My friend's Mama P is in hospital. She's quite a soldier. She had a stroke in her thirties, a stroke in her seventies, a heart attack I think, maybe two, and now a broken hip and pneumonia. She's a tough one -- tall, elegant, strong. Doesn't take crap from anyone. Especially the physiotherapist, Michael, who in two sessions has plopped perfectly in place under her thumb. I went to visit her the other day. My friend brought in sushi, avocado rolls and cucumber rolls and salmon rolls, and we sat in her hospital room, the three of us, at a table which had a huge bunch of daffodils in the middle eating our picnic lunch on what was the warmest day we've had in Los Angeles in a while. The window was open and blowing the green curtain about. Mama P has soft brown curls, styled in that
Sophia Loren circa 1963 way, she wears black eyeliner on her top lid, a little blush in her cheek and a perfect red lipstick. Her voice, a deep Southern drawl moderated only slightly by living in New York and Massachusetts, makes heads turn.
Sophia Loren
I pulled my Ludwig Bemelman's book out of my bag. I thought she might remember him or Elsie de Wolfe.
"Look Mama" said my friend, "look at the name of the book."
She pulled the book from my hands with her long, scarlet-tipped fingers and peered at the title down her perfect little nose.
"To.

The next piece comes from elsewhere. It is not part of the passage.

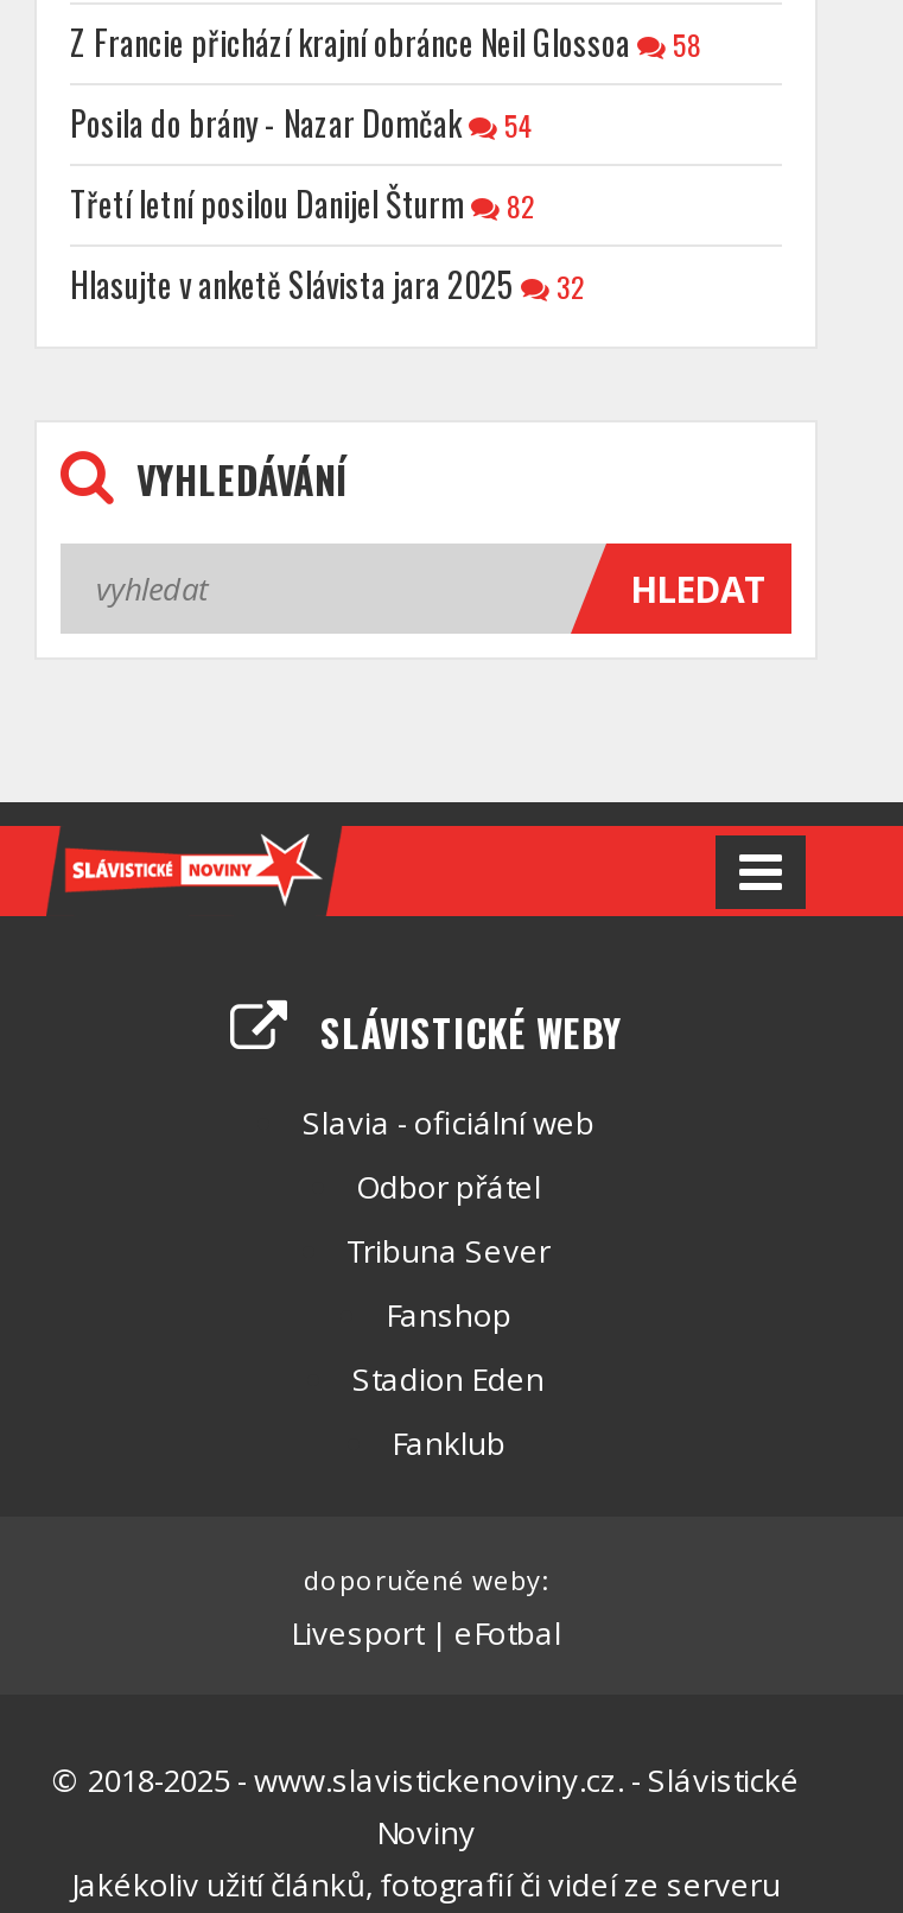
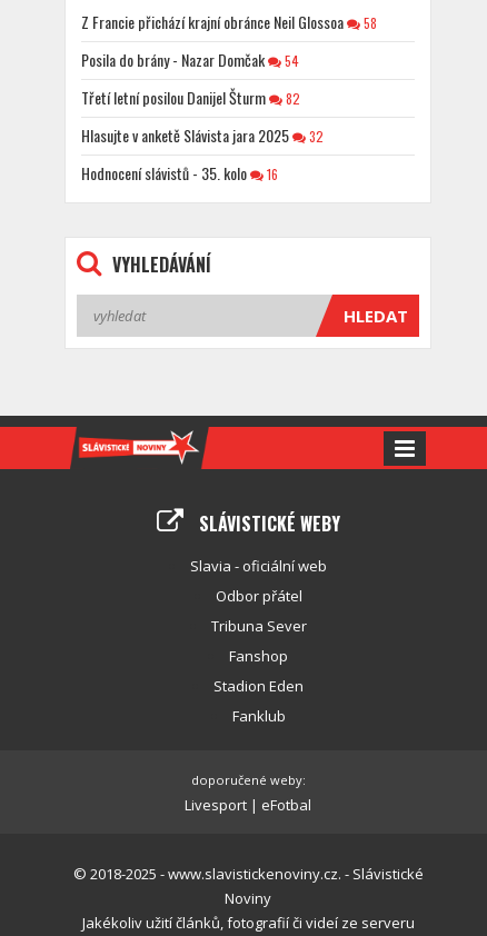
none -> [81,161,278,185] Hodnocení slávistů - 35. kolo | 16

The. One. I. Love. The. Best." she read and then burst into an enormous laugh.
"Well honey that is quite marvelous" she said.
"Can you believe it? What are the odds?" said my friend.
"Oh, P, that's just perfect" said her friend Warren, who'd just walked into the room and was looking over her shoulder at the flowery cover.
"Mama P writes that on every letter and every card she ever writes" he said, smiling at me. "It's her signature piece."
It's true. There really are no coincidences. Or as my friend Wendy's mother used to say "You are always where you are supposed to be."